**REQUIRED ACTION**
Filter the entries down to the lines containing "Series", and copy those lines.

**Before and after images**
+ + + +
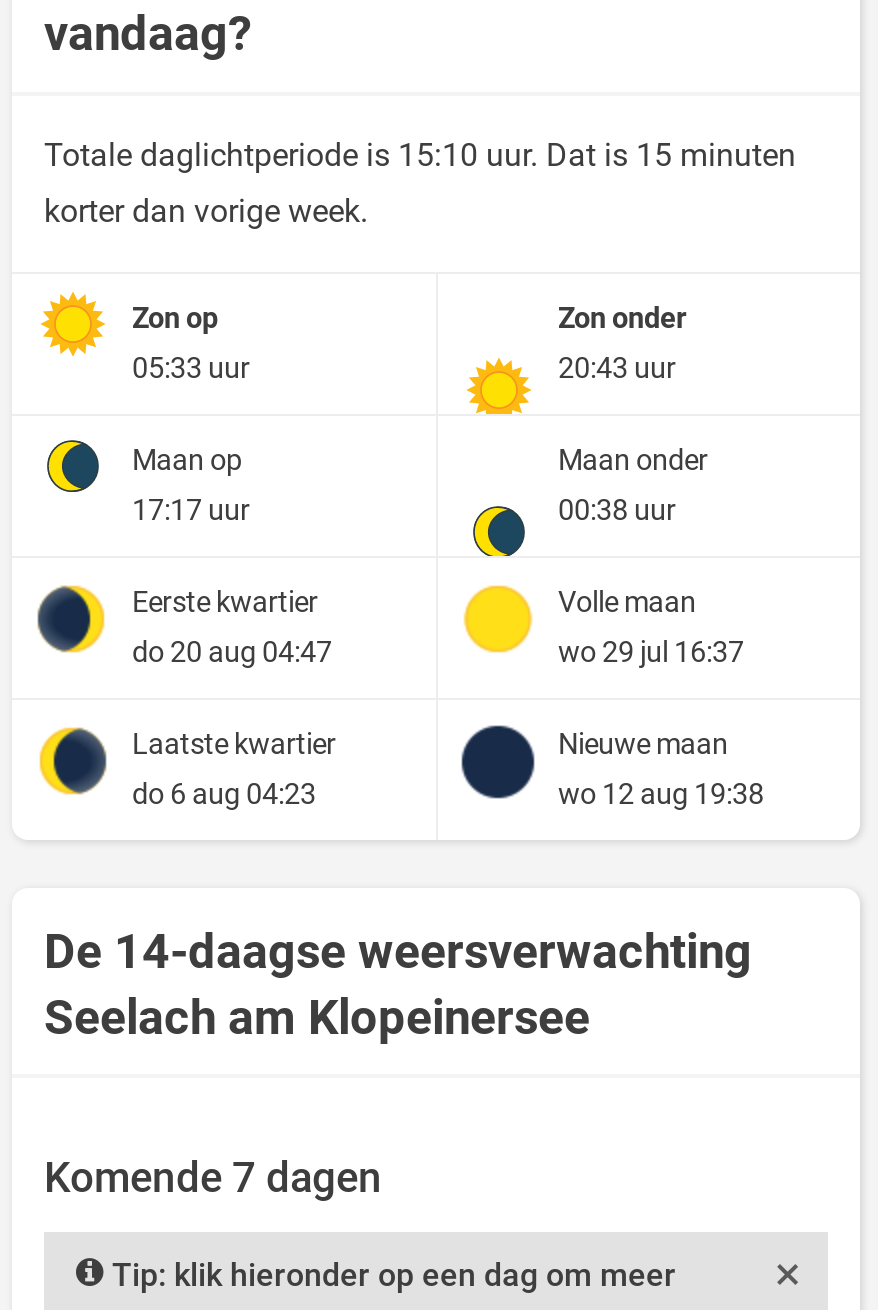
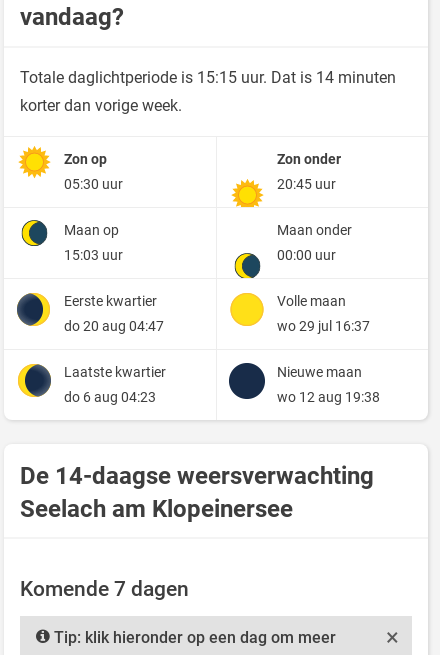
- Totale daglichtperiode is 15:10 uur. Dat is 15 minuten
+ Totale daglichtperiode is 15:15 uur. Dat is 14 minuten

- 05:33 uur
+ 05:30 uur

- 20:43 uur
+ 20:45 uur

- 17:17 uur
+ 15:03 uur

- 00:38 uur
+ 00:00 uur
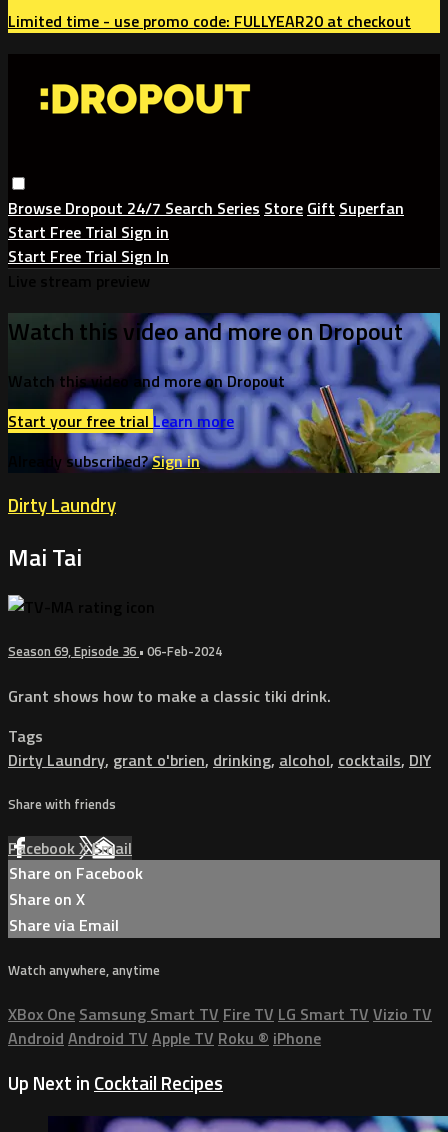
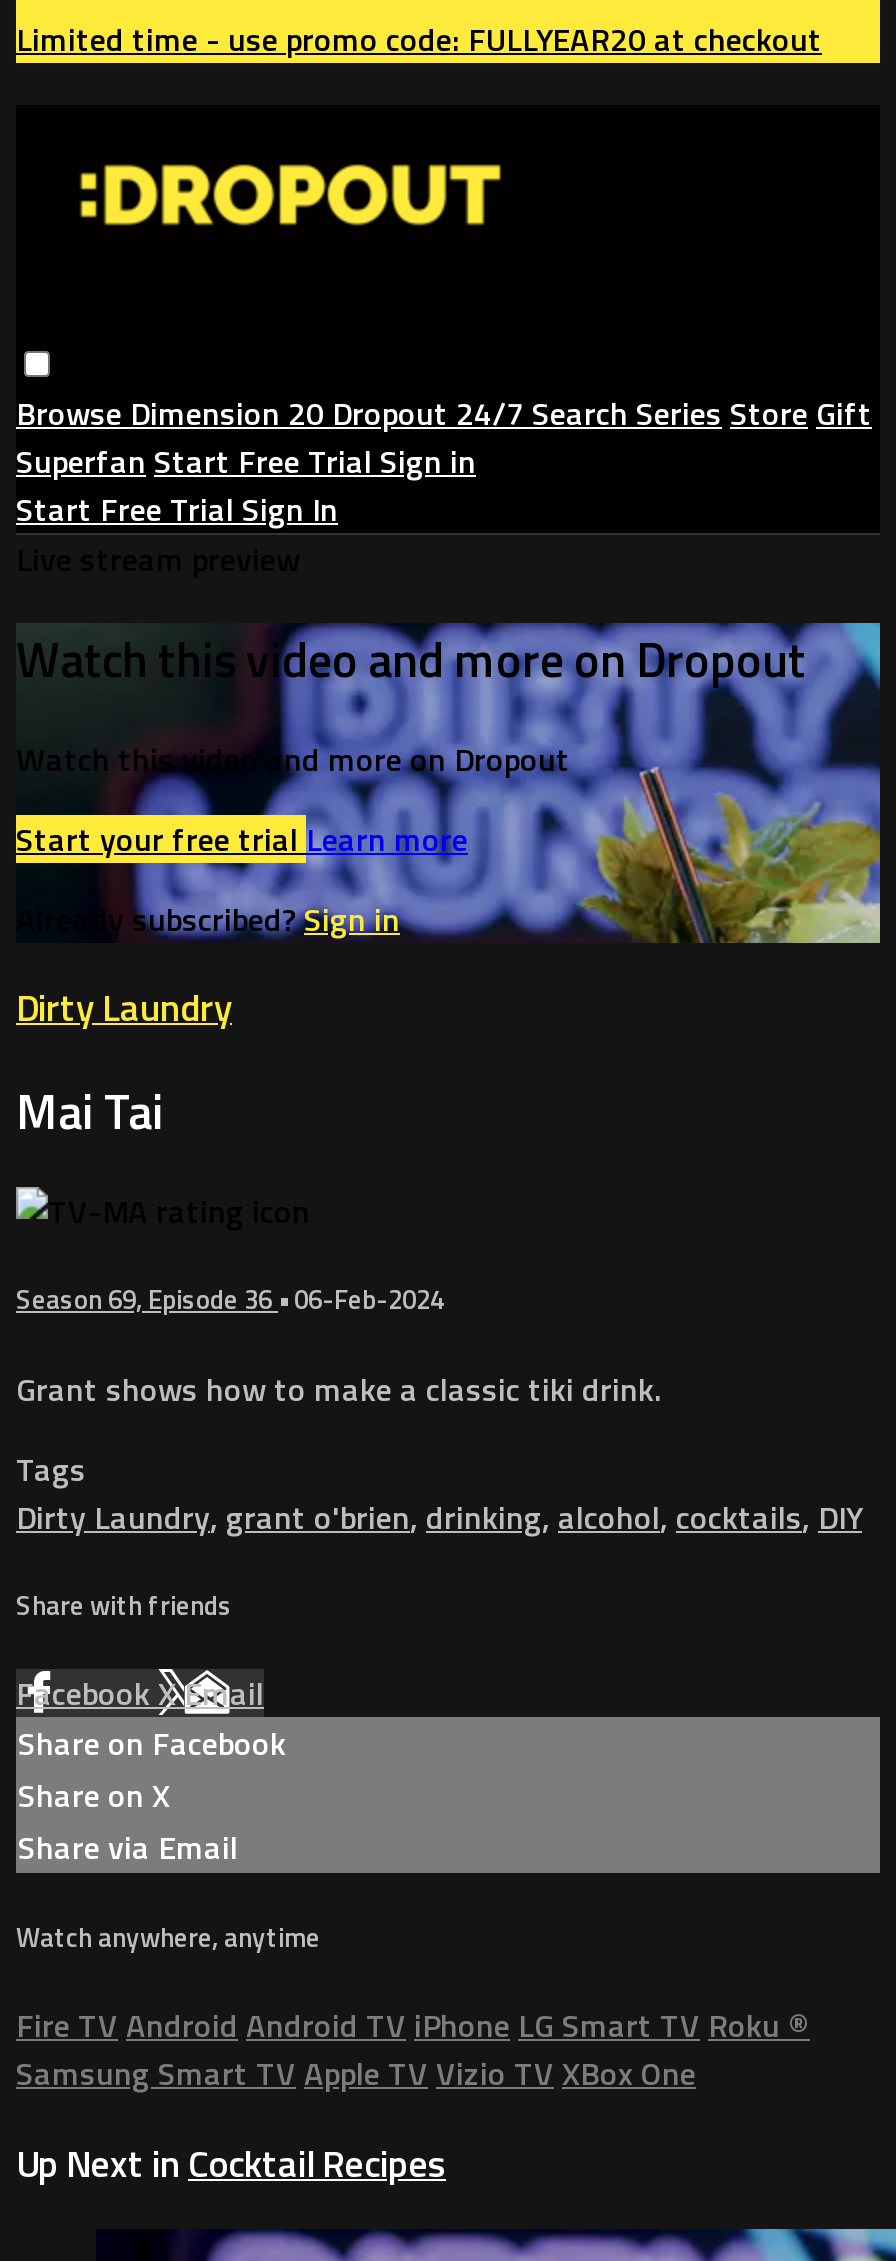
- Browse Dropout 24/7 Search Series Store Gift Superfan
- Start Free Trial Sign in
+ Browse Dimension 20 Dropout 24/7 Search Series Store Gift
+ Superfan Start Free Trial Sign in

- XBox One Samsung Smart TV Fire TV LG Smart TV Vizio TV
- Android Android TV Apple TV Roku ® iPhone
+ Fire TV Android Android TV iPhone LG Smart TV Roku ®
+ Samsung Smart TV Apple TV Vizio TV XBox One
+ + + +
**ANSWER**
- Browse Dropout 24/7 Search Series Store Gift Superfan
+ Browse Dimension 20 Dropout 24/7 Search Series Store Gift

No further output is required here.